実技査閲で1年間学んだ騎乗技術の集大成を関係者に披露する研修生たち

 浦河町西舎の軽種馬育成調教センター=BTC=で10日、第36期生の育成調教技術者養成研修の修了式が行われた。全国から集まり共同生活で1年間研さんを重ねてきた17歳から23歳の男女16人が騎乗供覧を披露し、修了証書を受け取った。
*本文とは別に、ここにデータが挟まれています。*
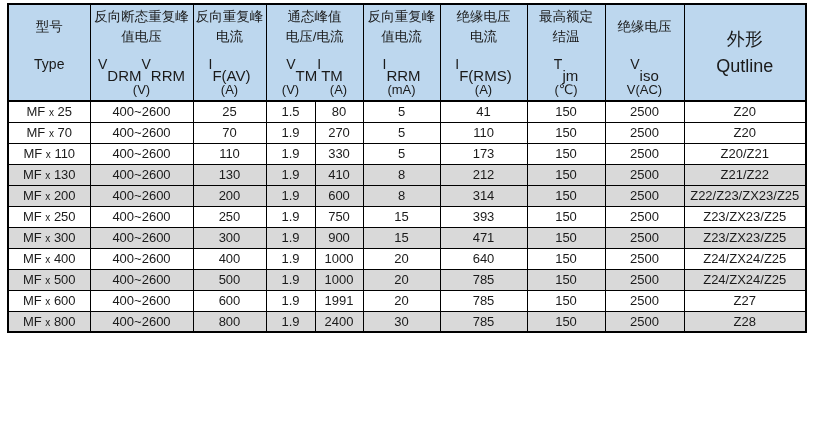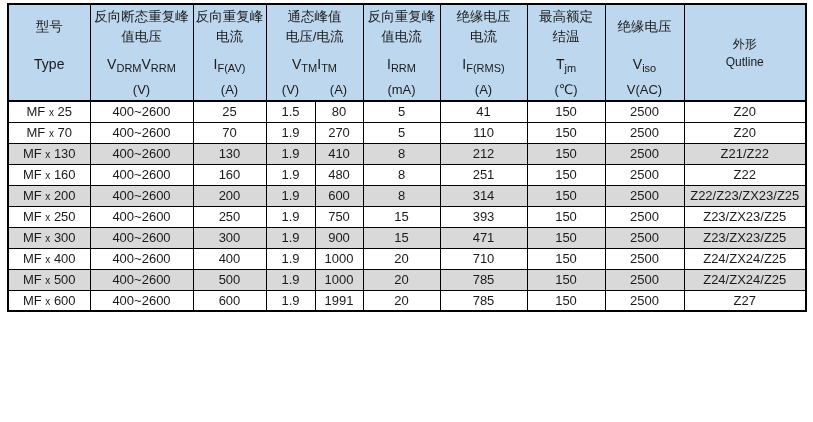--- a/index.html
+++ b/index.html
@@ -46,26 +46,26 @@
     height: 21px;
     display: flex; align-items: center; justify-content: center;
     font-size: 13px;
   }
   .h-unit.split { justify-content: space-around; }
   .h-unit.split span { flex: 1 1 50%; text-align: center; }
   .h-center {
     height: 95px;
     display: flex; align-items: center; justify-content: center;
     white-space: pre-line;
-    font-size: 12px; line-height: 1.5;
+    font-size: 18px; line-height: 1.5;
   }
   .sub {
-    font-size: 11px;
+    font-size: 15px;
     position: relative;
-    top: 4px;
+    top: 11px;
     letter-spacing: 0;
   }
   
   tbody td {
     height: 21px;
     font-size: 13px;
     background: var(--row-bg, #ffffff);
   }
   tbody tr.alt td { background: var(--alt-row-bg, #d9d9d9); }
   .small-x { font-size: 10px; }
@@ -162,44 +162,44 @@
           <td>400~2600</td>
           <td>70</td>
           <td>1.9</td>
           <td>270</td>
           <td>5</td>
           <td>110</td>
           <td>150</td>
           <td>2500</td>
           <td>Z20</td>
         </tr>
+        <tr>
+          <td>MF <span class="small-x">x</span> 110</td>
+          <td>400~2600</td>
+          <td>110</td>
+          <td>1.9</td>
+          <td>330</td>
+          <td>5</td>
+          <td>173</td>
+          <td>150</td>
+          <td>2500</td>
+          <td>Z20/Z21</td>
+        </tr>
         <tr class="alt">
           <td>MF <span class="small-x">x</span> 130</td>
           <td>400~2600</td>
           <td>130</td>
           <td>1.9</td>
           <td>410</td>
           <td>8</td>
           <td>212</td>
           <td>150</td>
           <td>2500</td>
           <td>Z21/Z22</td>
         </tr>
-        <tr>
-          <td>MF <span class="small-x">x</span> 160</td>
-          <td>400~2600</td>
-          <td>160</td>
-          <td>1.9</td>
-          <td>480</td>
-          <td>8</td>
-          <td>251</td>
-          <td>150</td>
-          <td>2500</td>
-          <td>Z22</td>
-        </tr>
         <tr class="alt">
           <td>MF <span class="small-x">x</span> 200</td>
           <td>400~2600</td>
           <td>200</td>
           <td>1.9</td>
           <td>600</td>
           <td>8</td>
           <td>314</td>
           <td>150</td>
           <td>2500</td>
@@ -229,21 +229,21 @@
           <td>2500</td>
           <td>Z23/ZX23/Z25</td>
         </tr>
         <tr>
           <td>MF <span class="small-x">x</span> 400</td>
           <td>400~2600</td>
           <td>400</td>
           <td>1.9</td>
           <td>1000</td>
           <td>20</td>
-          <td>710</td>
+          <td>640</td>
           <td>150</td>
           <td>2500</td>
           <td>Z24/ZX24/Z25</td>
         </tr>
         <tr class="alt">
           <td>MF <span class="small-x">x</span> 500</td>
           <td>400~2600</td>
           <td>500</td>
           <td>1.9</td>
           <td>1000</td>
@@ -257,16 +257,28 @@
           <td>MF <span class="small-x">x</span> 600</td>
           <td>400~2600</td>
           <td>600</td>
           <td>1.9</td>
           <td>1991</td>
           <td>20</td>
           <td>785</td>
           <td>150</td>
           <td>2500</td>
           <td>Z27</td>
+        </tr>
+        <tr class="alt">
+          <td>MF <span class="small-x">x</span> 800</td>
+          <td>400~2600</td>
+          <td>800</td>
+          <td>1.9</td>
+          <td>2400</td>
+          <td>30</td>
+          <td>785</td>
+          <td>150</td>
+          <td>2500</td>
+          <td>Z28</td>
         </tr>
       </tbody>
   </table>
 </div>
 
 </body></html>

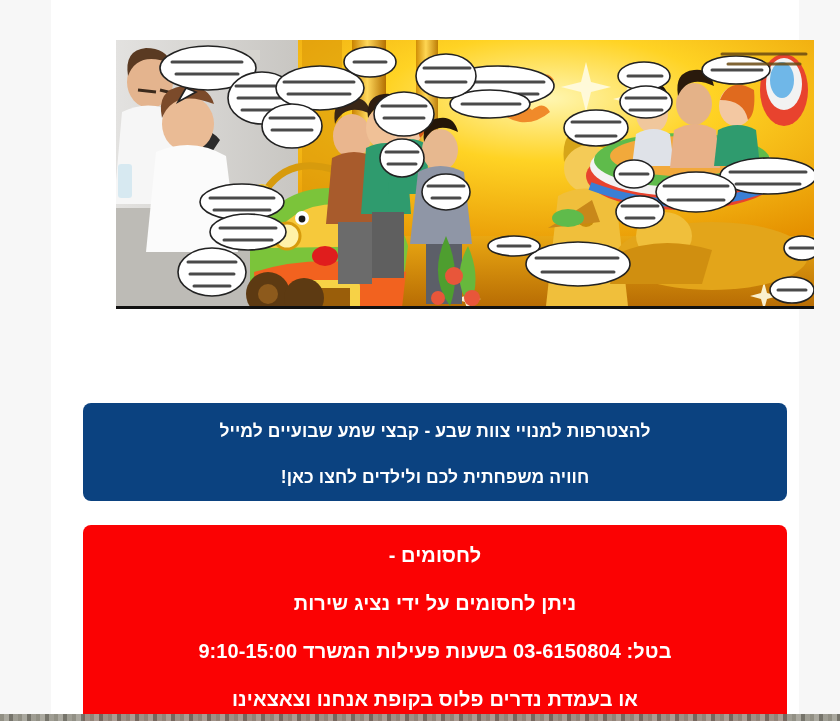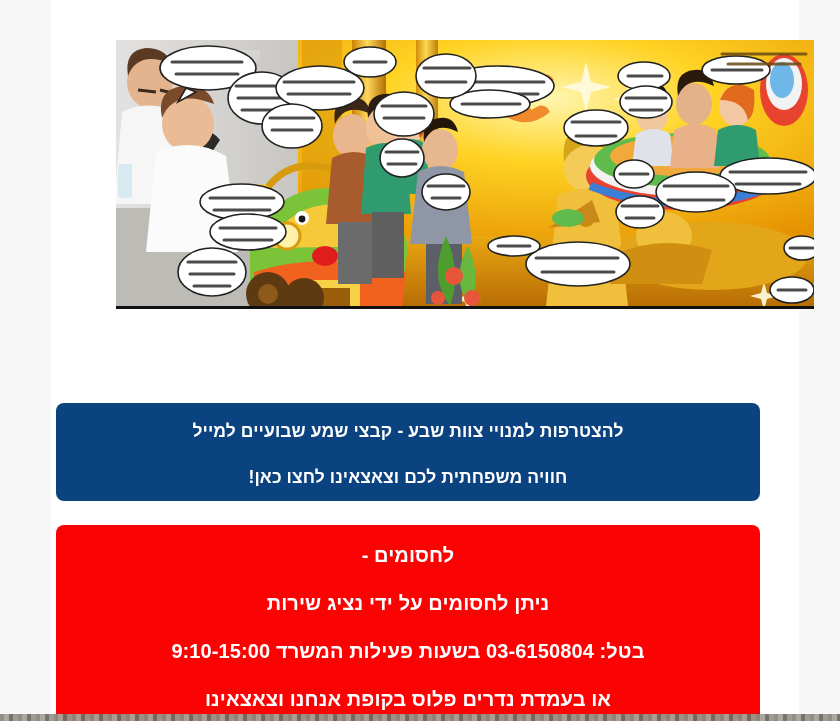--- a/index.html
+++ b/index.html
@@ -42,21 +42,21 @@
     position: absolute;
     inset: 0;
     width: 100%;
     height: 100%;
     display: block;
   }
 
   
   .cta-panel {
     position: absolute;
-    left: 5px;   
+    left: 32px;   
     width: 704px;
     box-sizing: border-box;
     border-radius: 8px;
     text-align: center;
     color: #ffffff;
     padding: 18px 14px 20px 14px;
   }
   .cta-panel.blue {
     top: 403px;
     height: 98px;
@@ -376,21 +376,21 @@
       </g>
 
       <g>
         <path d="M606 14 h84 M612 24 h72" stroke="#6a4a12" stroke-width="3" stroke-linecap="round" opacity=".85"></path>
       </g>
     </svg>
   </figure>
 
   <div class="cta-panel blue">
     <div class="cta-line">להצטרפות למנויי צוות שבע - קבצי שמע שבועיים למייל</div>
-    <div class="cta-line">חוויה משפחתית לכם וצאצאינו לחצו כאן!</div>
+    <div class="cta-line">חוויה משפחתית לכם ולילדים לחצו כאן!</div>
   </div>
 
   <div class="cta-panel red">
     <div class="cta-line">לחסומים -</div>
     <div class="cta-line">ניתן לחסומים על ידי נציג שירות</div>
     <div class="cta-line">בטל: 03-6150804 בשעות פעילות המשרד 9:10-15:00</div>
     <div class="cta-line">או בעמדת נדרים פלוס בקופת אנחנו וצאצאינו</div>
   </div>
 
 </div>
全員が日高を中心に軽種馬生産・育成牧場に就職が決まっている。

 日本中央競馬会=JRA=の外郭団体のBTCによる技術者養成研修は、世界に通じる強い馬づくりを目的に平成4年からスタート。10年度までは半年の研修、11年度から1年間になり、36期生を含め500人以上が研修を終え、馬産地の育成調教のレベルアップに貢献するホースマンとして活躍している。

 全寮制の共同生活をしながら、延べ407時間の騎乗訓練や128時間の実技と学科のほか、各牧場と隣接のJRA日高育成牧場で数回にわたる数週間の実習、札幌競馬場や門別競馬場、サラブレッドセールの見学、大手牧場の施設見学などを通し、馬の育成や調教、生産に必要な基礎技術や知識を学んできた。

 この日は修了式を前に、1周800㍍のBTCの屋外調教馬場で騎乗の実技査閲が行われ、駆け付けた父母や就職先の牧場関係者、来賓らが見守る中、1年間の厳しい訓練で身に付けた人馬一体となった騎乗技術を披露した。

 軽種馬診療所で行われた修了式では、BTCの大平俊明理事長から一人ひとりに修了証書と記念品として研修生の名前入りゼッケンが贈られた。

 大平理事長は「皆さんは平成最後の修了生。昨年春に22人の研修生でスタートしたが、6人が途中リタイヤした。皆さんはこの1年間歯を食いしばり成長し、今は乗馬服がとても似合っている。まだホースマンとしては駆け出しだが、夢と目標をもって精進してほしい」と激励。

 日高振興局の斉藤譲二副局長、浦河町の池田拓町長、JRA日高育成牧場の高嶋民治場長の来賓3人も「世界で通じる馬づくりに向け、育成調教の最前線に立つことになる皆さんは、壁を乗り越え活躍してほしい」と祝辞を送った。

 研修生を代表し、日高町の木村牧場に就職する堀畑仁さん(京都府出身、19歳)が「教官や関係者の皆さんとともに、一番感謝したいのは教育用馬の馬たち。雑に乗ってもじっと我慢してくれた。私たちはやっとゲートインした所。目標となるゴール目指し、立派なホースマンになります」と決意を述べた。